- _Input records_:

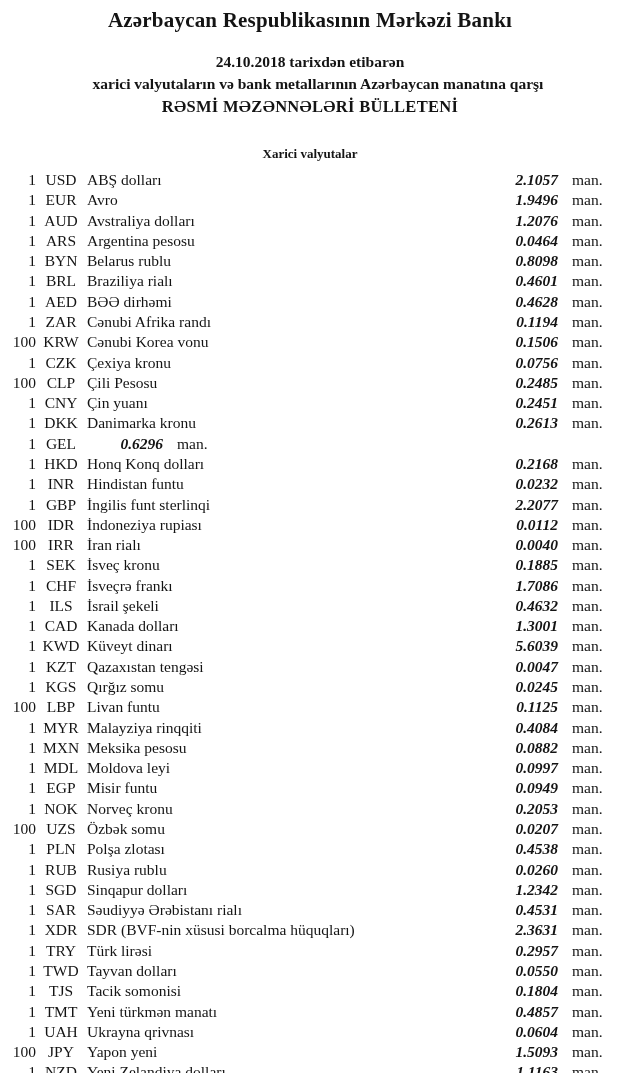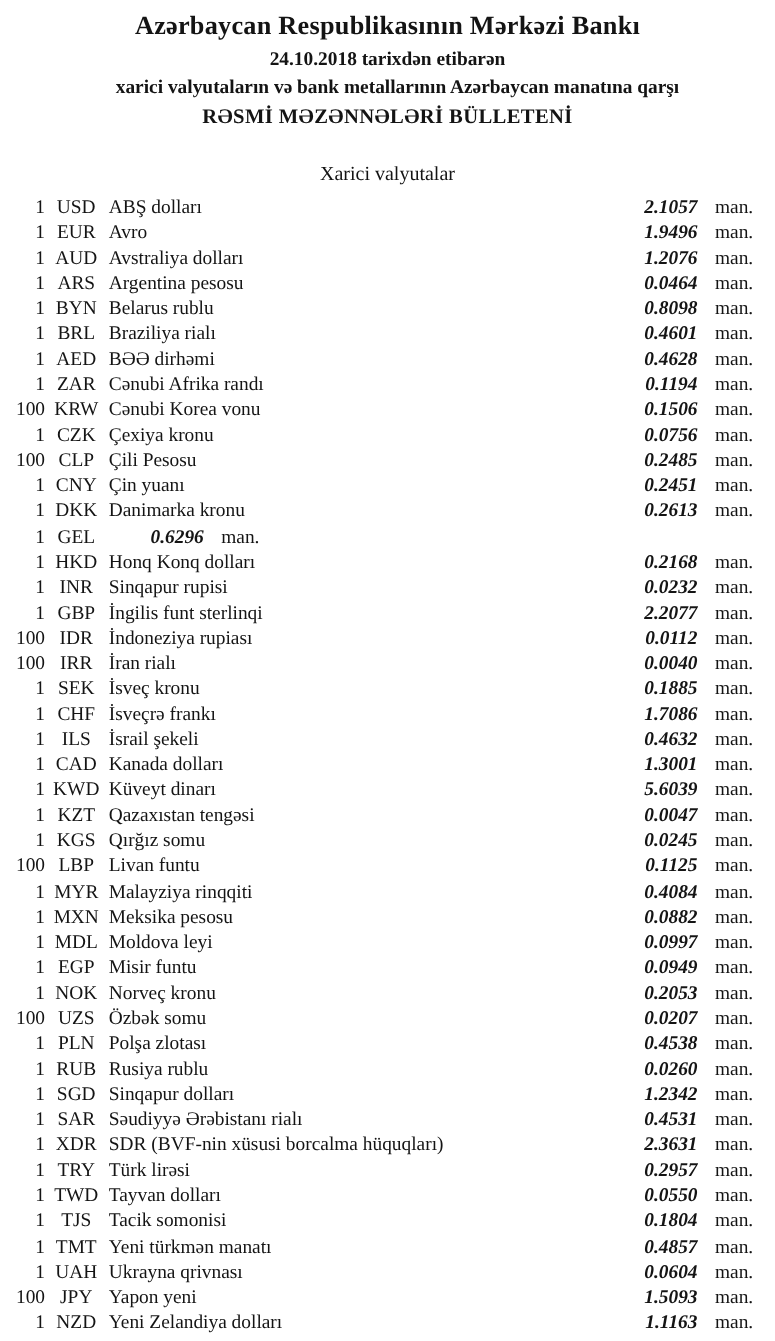--- a/index.html
+++ b/index.html
@@ -32,7 +32,7 @@
     font-size: 15.5px;
     font-weight: bold;
     line-height: 22px;
-    margin-top: 4px;
+    margin-top: 18px;
   }
   .subtitle {
     font-size: 15.5px;

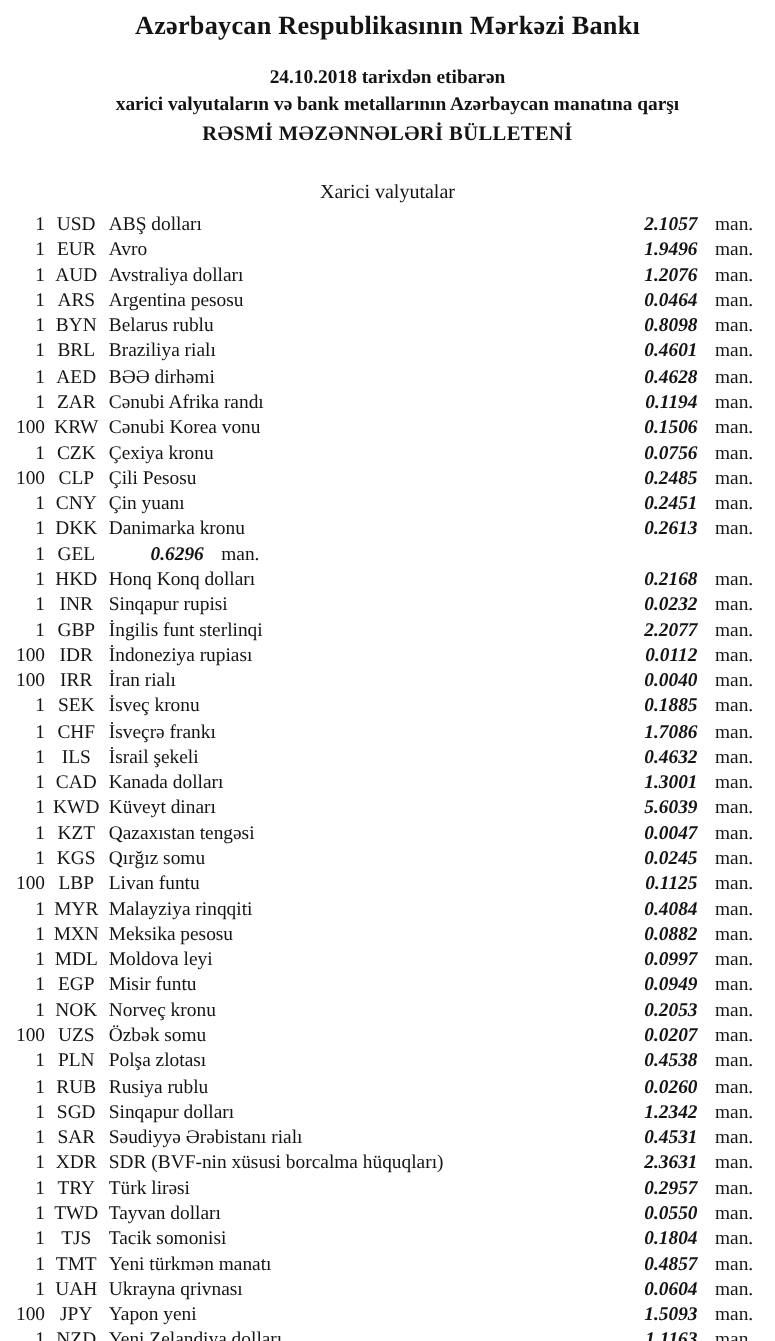--- a/index.html
+++ b/index.html
@@ -48,8 +48,8 @@
   }
   .section-title {
     text-align: center;
-    font-size: 16px;
-    font-weight: normal;
+    font-size: 13px;
+    font-weight: bold;
     line-height: 20px;
     margin-top: 26px;
   }

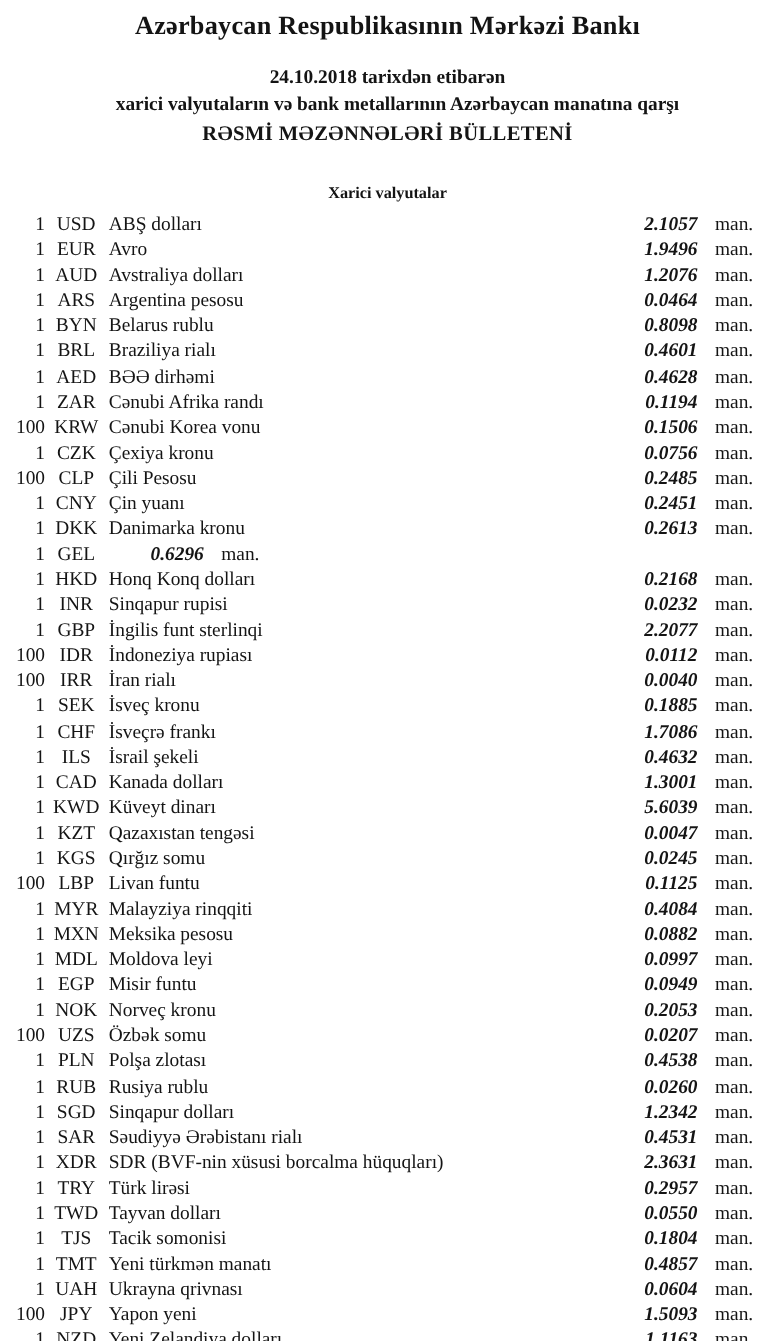--- a/index.html
+++ b/index.html
@@ -232,7 +232,7 @@
   <div class="row">
     <span class="qty">1</span>
     <span class="code">INR</span>
-    <span class="name">Sinqapur rupisi</span>
+    <span class="name">Hindistan funtu</span>
     <span class="rate">0.0232</span>
     <span class="unit">man.</span>
   </div>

- _Work task_: Look through the entries and find each line that has the string "span". Copy those lines.

- _Reply to the exercise_:
     <span class="qty">1</span>
     <span class="code">INR</span>
-    <span class="name">Sinqapur rupisi</span>
+    <span class="name">Hindistan funtu</span>
     <span class="rate">0.0232</span>
     <span class="unit">man.</span>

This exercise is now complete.